Traditionally, peer selection was the predominant method of selection – think of the Salons and Academies where artists rose through the ranks and were responsible for selecting newer, emerging artists for exhibition. However, in more recent years, expert selection has become the favoured method. This shift has happened due to several factors, but the most pivotal is perhaps the emergence of dealers who have necessitated the assistance of art critics to bring attention to their chosen art or artists. Eventually, Wijnberg and Gemser note, “the modern art museums would also begin to exhibit works by artists in the same group in order to highlight current trends, thus supporting the efforts of both the ideological dealers and the art critics.”[5]

The issue with all three selection methods is that the “value of most cultural products is generally hard to ascertain, in part because the standards to be used for this purpose are seldom clear and rarely obvious.”[6] Therefore, Wijnberg and Gemser highlight that:

“An innovation attains value only if it is considered valuable by the selectors that control a given selection system. This may lead to serious problems for art that contains innovations that are not valued within an existing selection system. In many instances, therefore, art that is innovative will only be successful if the innovators that champion it succeed in changing the ways in which value is determined. This often means changing the selection system itself.”[7]

The issue here is that existing processes mean that value-based judgements made by selectors can only be subjective, and therefore an artist’s success in a competition format depends heavily on the aesthetic taste of the ‘judging panel.’ So, this is one issue with the art competition format.

Interestingly, in Burke and McManus’ research into the admissions process for UK arts courses, they found that the “’worthy’ student seems to be associated with the ‘unusual’ and the processes of creativity that involve risk-taking and invention (characteristics historically associated with the white, euro-centric forms of masculinity).”[8] We are asking applicants to jump through hoops that have been created by a certain group, and therefore, will innately be more accessible for that same certain group.

Burke and McManus suggest a critical approach for selectors. There needs to be a sense of “critical reflexivity, to interrogate the ways that their decisions might be shaped by exclusive values and perspectives, which profoundly influence how candidates are (or are not) recognized as having talent, ability, and potential.”[9] But I don’t think we just need selectors to be more critical, I think the selectors of the selectors need to be more critical. It is no good simply trying to mould and coach someone to fit our existing expectations. We need to evaluate and change the existing inequitable systems.

I would be really keen to hear from you about your experiences of entering an art competition. How did you find the application process? Was it a good experience? Was it a bad one? Please do feel free to comment below, or drop me an email: kdoutsiderart@yahoo.com.


References

[1] Penny Jane Burke and Jackie McManus, ‘Art for a few: exclusions and misrecognitions in higher education admissions practices,’ in Discourse: Studies in the Cultural Politics of Education, Vol. 32, No. 5, 2011, pp 699 – 712, p 700

[2] Op.
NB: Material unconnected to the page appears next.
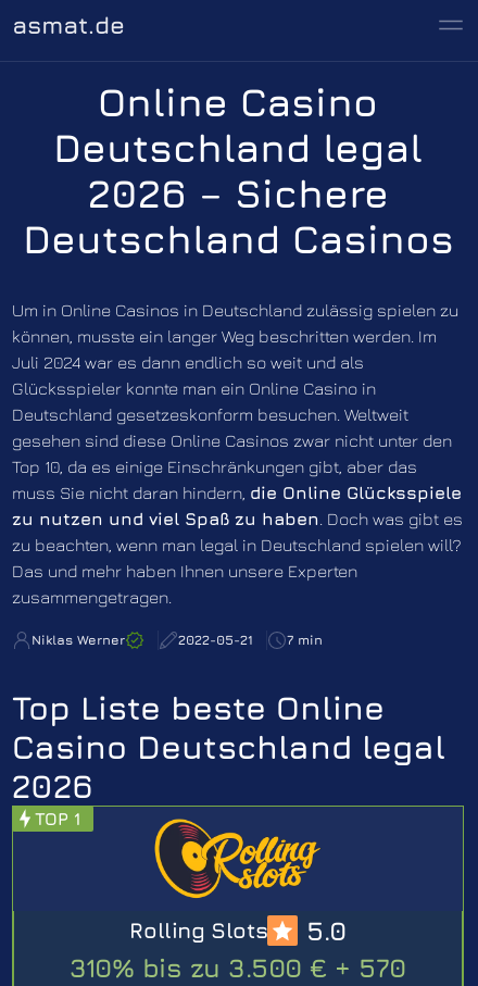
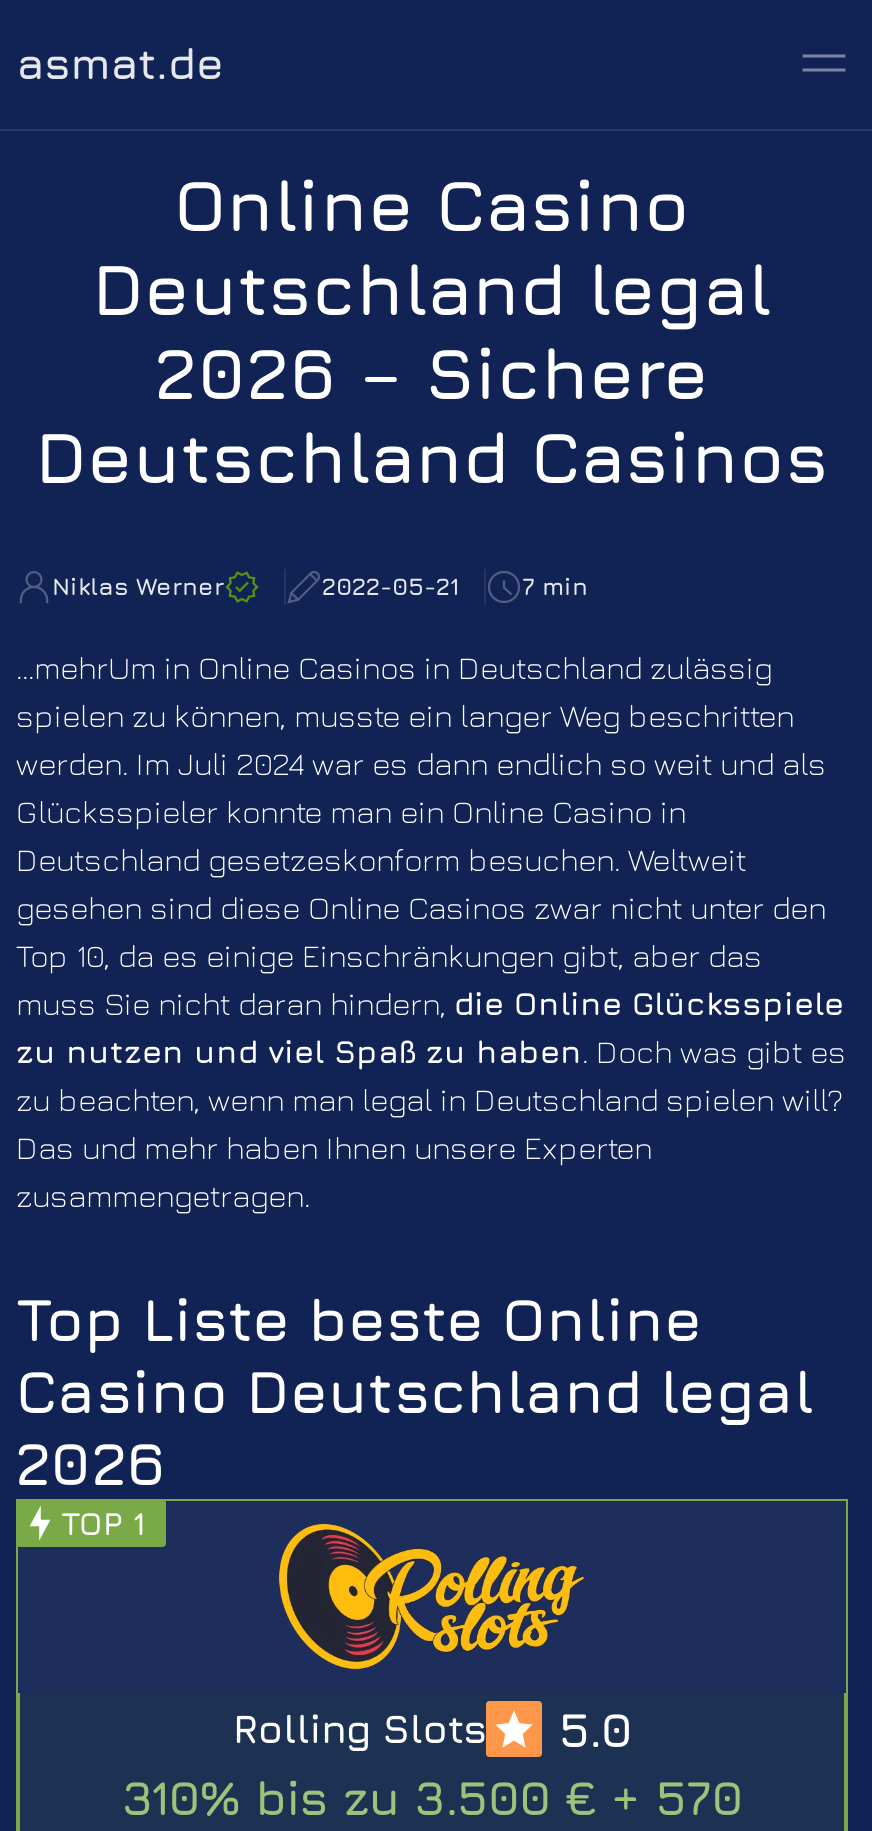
[12,300,458,372] Um in Online Casinos in Deutschland zulässig spielen zu | können, musste ein langer Weg beschritten werden. Im | Juli 2024 war es dann endlich so weit und als -> [16,649,826,781] ...mehr Um in Online Casinos in Deutschland zulässig | spielen zu können, musste ein langer Weg beschritten | werden. Im Juli 2024 war es dann endlich so weit und als
moved [12,378,463,607] -> [16,793,846,1213]: Glücksspieler konnte man ein Online Casino in | Deutschland gesetzeskonform besuchen. Weltweit | gesehen sind diese Online Casinos zwar nicht unter den | ... | Das und mehr haben Ihnen unsere Experten | zusammengetragen.
moved [32,632,323,648] -> [52,571,588,601]: Niklas Werner | 2022-05-21 | 7 min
Cit., p 701-702

[3] Nachoem M. Wijnberg and Gerda Gemser, ‘Adding Value to Innovation: Impressionism and the Transformation of the Selection System in Visual Arts,’ in Organization Science, Vol. 11, No. 3, 2000, pp 323 – 329, p 323

[4] Op. Cit., p 324

[5] Op. Cit., p 327

[6] Op. Cit., p 323-324

[7] Op. Cit., p 324

[8] Burke and McManus, Op. Cit., p 706

[9] Op. Cit., p 710

One thought on “Art competitions and their barriers

  1. robert says:

    “The issue here is that existing processes mean that value-based judgements made by selectors can only be subjective, and therefore an artist’s success in a competition format depends heavily on the aesthetic taste of the ‘judging panel.’ So, this is one issue with the art competition format.”

    …and it is here where the entire process is a FAIL.

    Creativity, spontaneity squashed. The image of the teacher in “The Wall” comes to mind.